Chanel Haley, deputy director of Georgia Equality, said a comprehensive non-discrimination ordinance would ensure fair treatment in spaces such as doctor’s offices, bathrooms and businesses.
“If someone says, ‘Hey, there’s a man in the women’s bathroom, and that person identifies as female, then that’s enough to escort them out and prosecute them,” Haley said. “Because there are no protections there.”
Ordinances regarding nondiscrimination of gender are usually based upon one’s physical appearance alone, rather than if a person poses an actual risk.

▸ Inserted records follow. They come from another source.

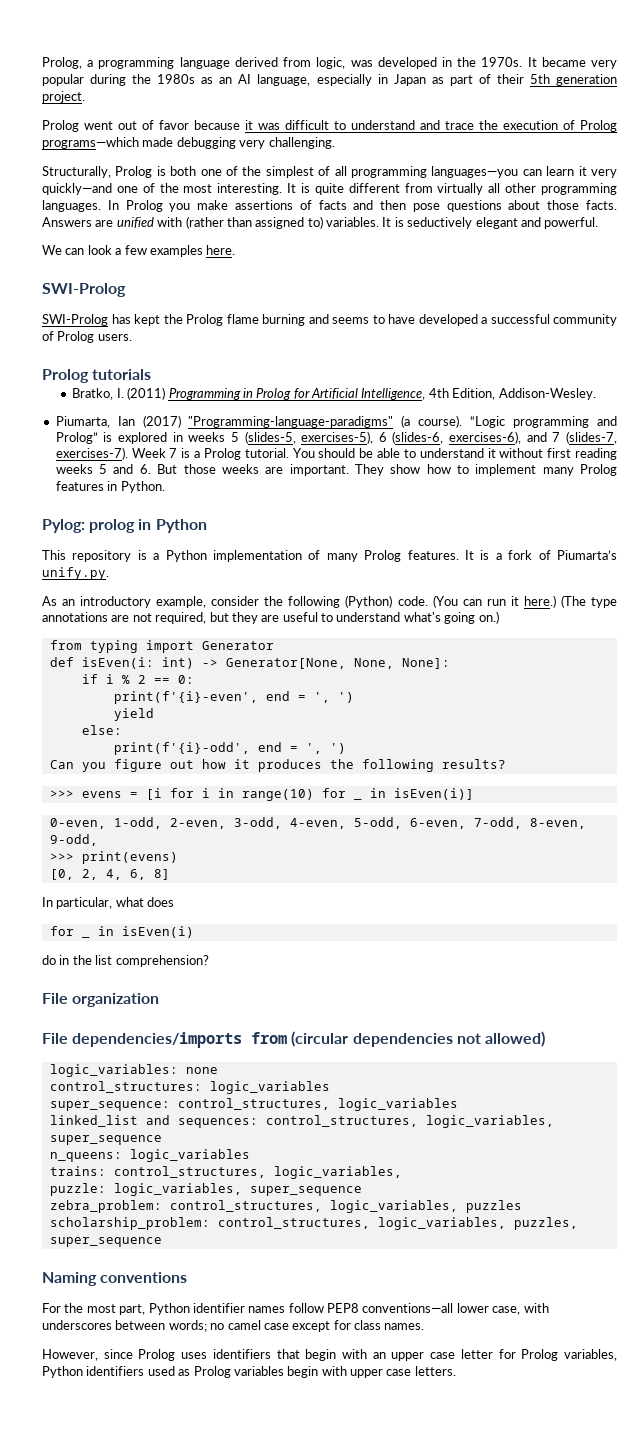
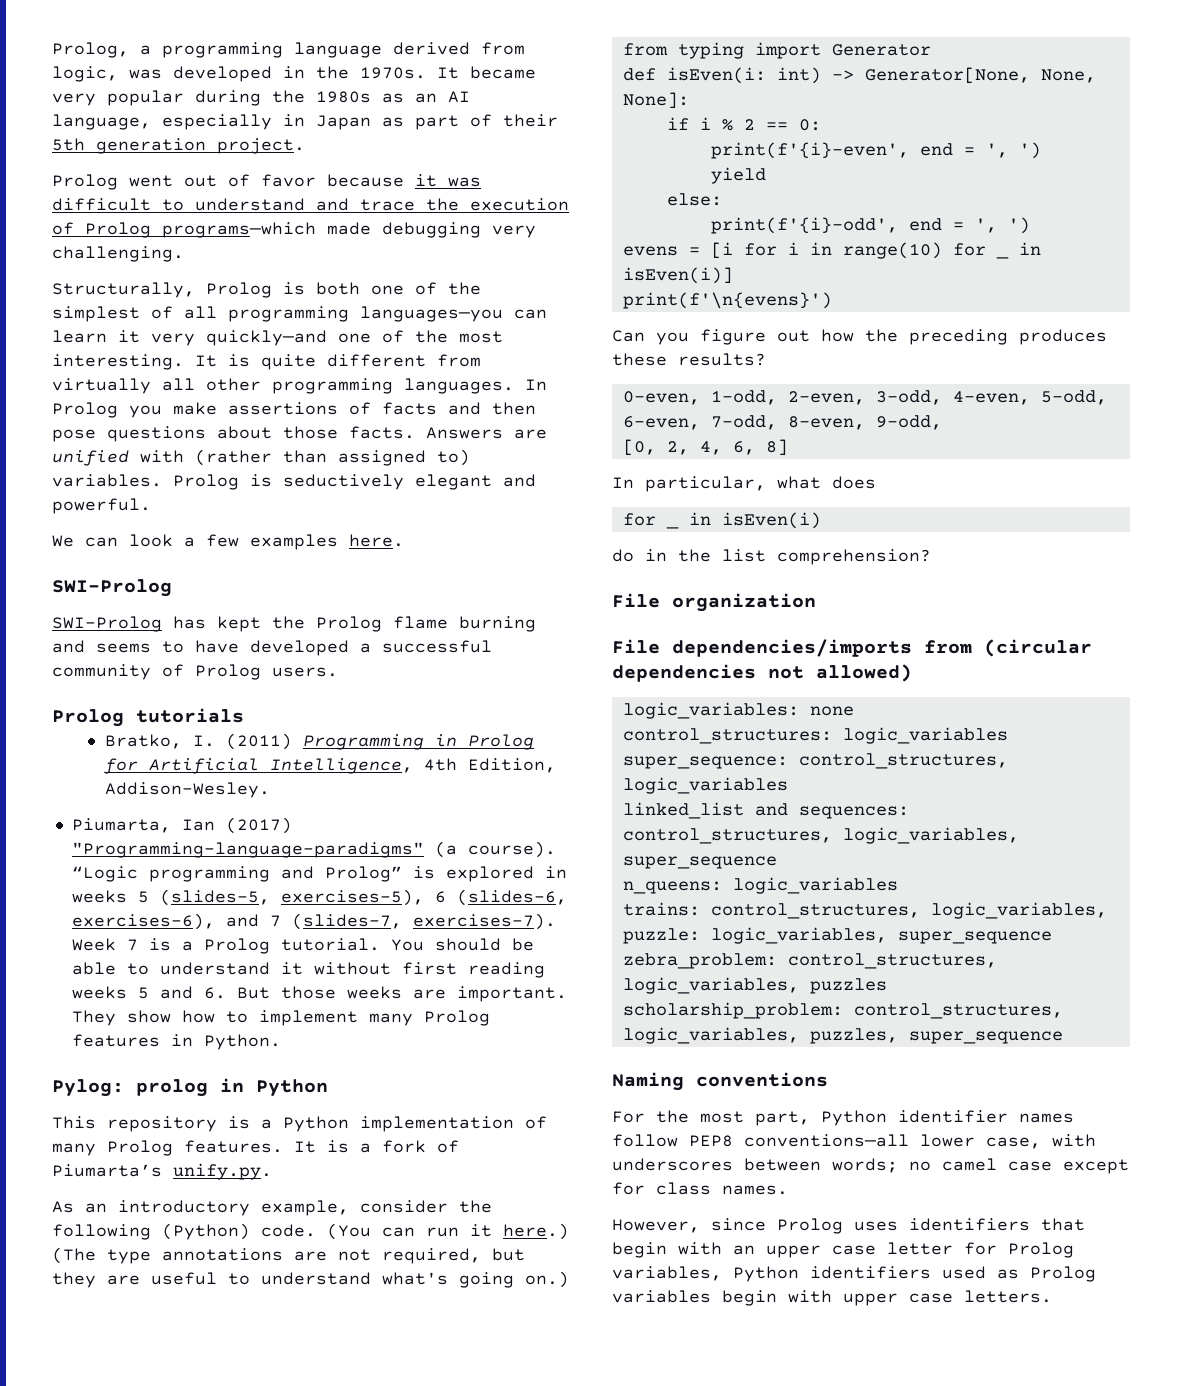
[382,217,392,227] It -> [173,474,239,490] Prolog
[49,759,506,772] [49,790,74,798] Can you figure out how it produces the following results? // >>> -> (1030, 225) none
(474, 794) none -> [622,292,832,309] [612,329,1107,345] [612,353,766,366] // print(f'\n{evens}') // Can you figure out how the preceding produces these results?
[49,851,178,864] // >>> print(evens) -> (942, 422) none

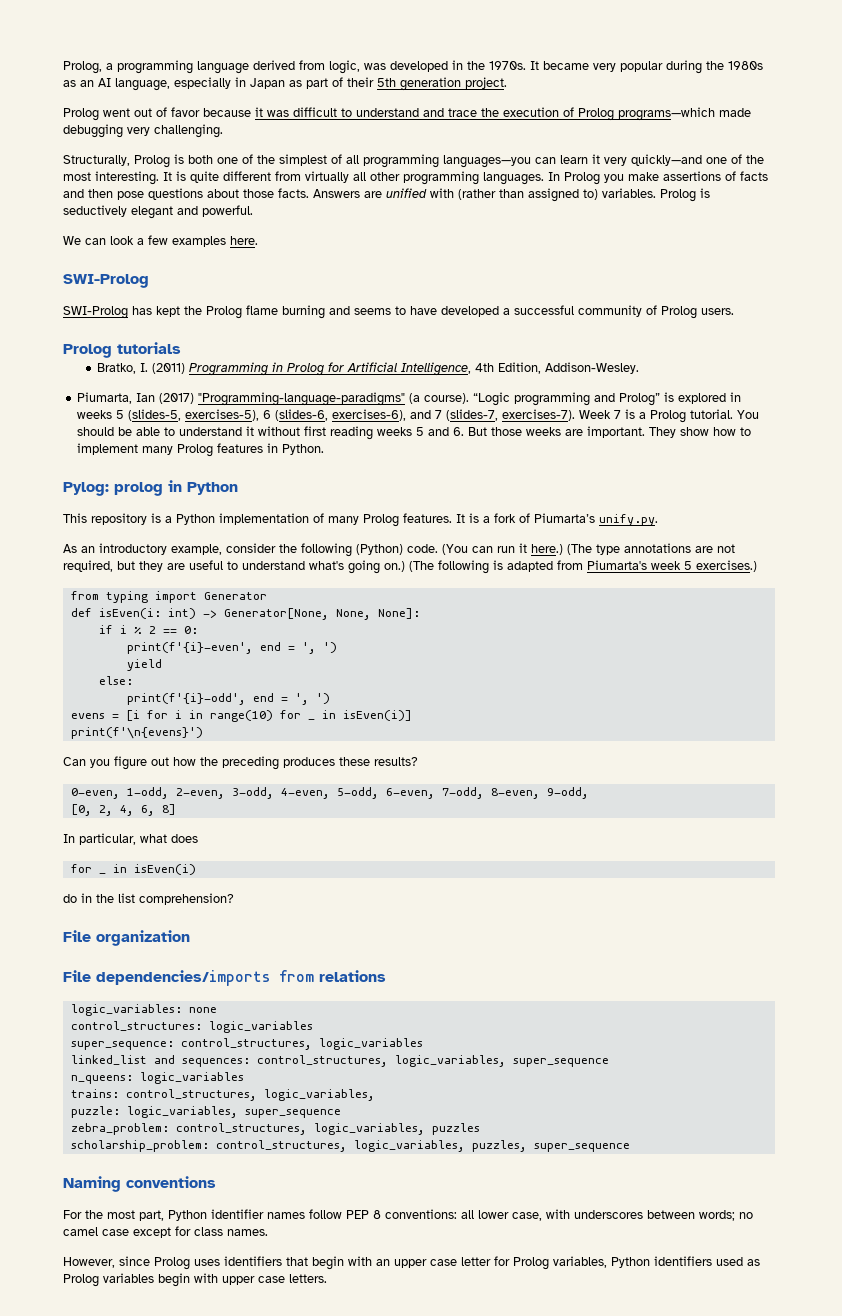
(569, 1279) none -> [409,560,757,574] (The following is adapted from Piumarta's week 5 exercises.)
[984,639,1092,657] [612,664,912,682] (circular dependencies not allowed) -> [319,970,386,982] relations
[689,1134,909,1147] PEP8 conventions—all -> [346,1209,474,1219] PEP 8 conventions: all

Those who are “passable,” or appear as the gender they identify with, Haley said, “move through society very easily, whereas others without that medical access or other reasons do not.”
Haley, who is a trans woman, lives in Atlanta and sometimes gives her own hormone replacement therapy to friends in Middle Georgia.
“What people revert to is buying hormones from people off the streets from someone like me,” Haley said. “But that’s the alternative to them not being able to get to the doctor and the care they need.”
This story was originally published October 3, 2024 at 5:00 AM.
CORRECTION: Chanel Haley resides in Atlanta. This information was incorrect in a previous version of this story.